Background: Although the dorsal raphe nucleus (DRN) serotonergic neurons-which play a key role in consciousness-send dense projections to the basolateral amygdala (BLA), the electrophysiological mechanisms underlying their role in general anesthesia regulation remain elusive.

Methods: Fiber photometry was used to monitor DRN serotonergic activity changes in the BLA during sevoflurane anesthesia and arousal process. Optogenetics and neuropharmacology were taken advantage to study the effects and receptor mechanisms. Additionally, in vivo electrophysiology was applied to elucidate the neurophysiological mechanisms underlying DRN serotonergic modulating BLA during sevoflurane anesthesia and arousal process.

Results: DRN serotonergic afferents in the BLA exhibited decreased activity during sevoflurane anesthesia compared to wakefulness. Optogenetic activation of DRN serotonergic terminals in BLA accelerated arousal from sevoflurane anesthesia, as evidenced by electroencephalographic (EEG) signatures and behavioral recovery. Microinjection of 5-hydroxytryptamine (5-HT)1A receptors agonist (but not 5-HT2A or 5-HT2C agonists) into the BLA similarly promoted anesthetic emergence. Mechanistically, DRN serotonergic input inhibited GABAergic neurons while exciting glutamatergic neurons in the BLA, with these effects persisting across both wakefulness and anesthetic states.

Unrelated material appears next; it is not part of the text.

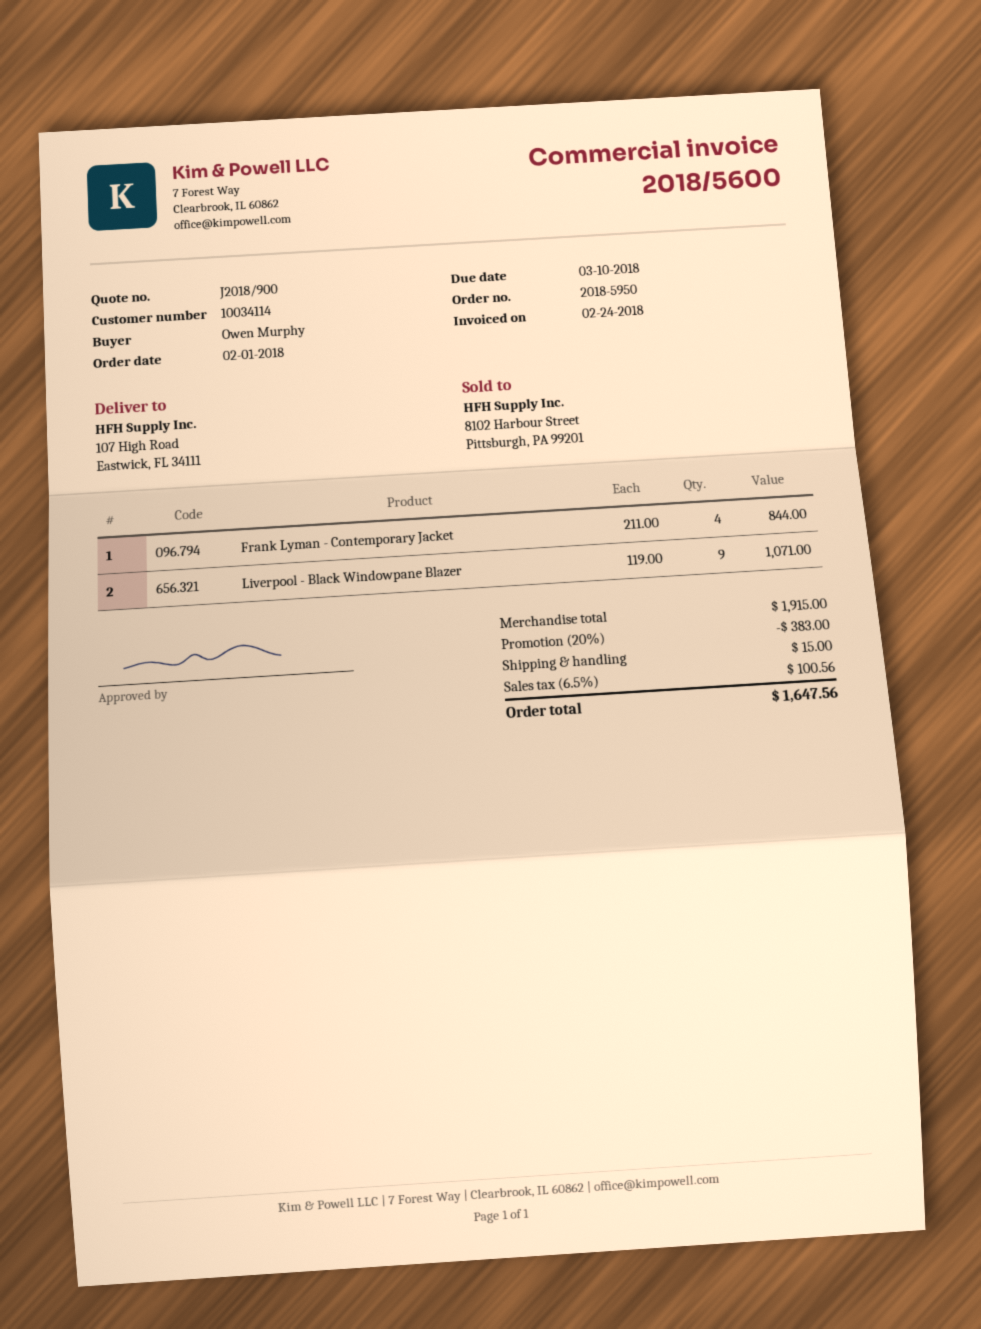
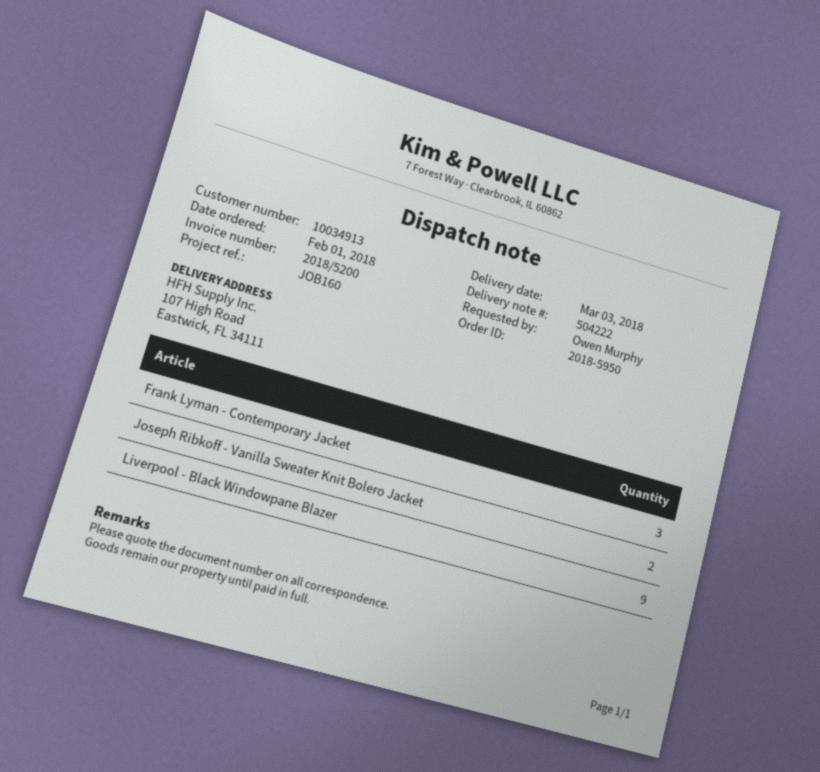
invoice number: 2018/5600 -> 2018/5200
customer number: 10034114 -> 10034913
Frank Lyman - Contemporary Jacket: 4 -> 3
Joseph Ribkoff - Vanilla Sweater Knit Bolero Jacket: none -> 2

Conclusions: Our findings establish a functional role for the DRN serotonergic-BLA neural pathway in promoting arousal from sevoflurane general anesthesia. These results provide novel mechanistic insights into the neural circuitry underlying consciousness recovery.

Arousal; Basolateral amygdala; Dorsal raphe nucleus; General anesthesia; Serotonin.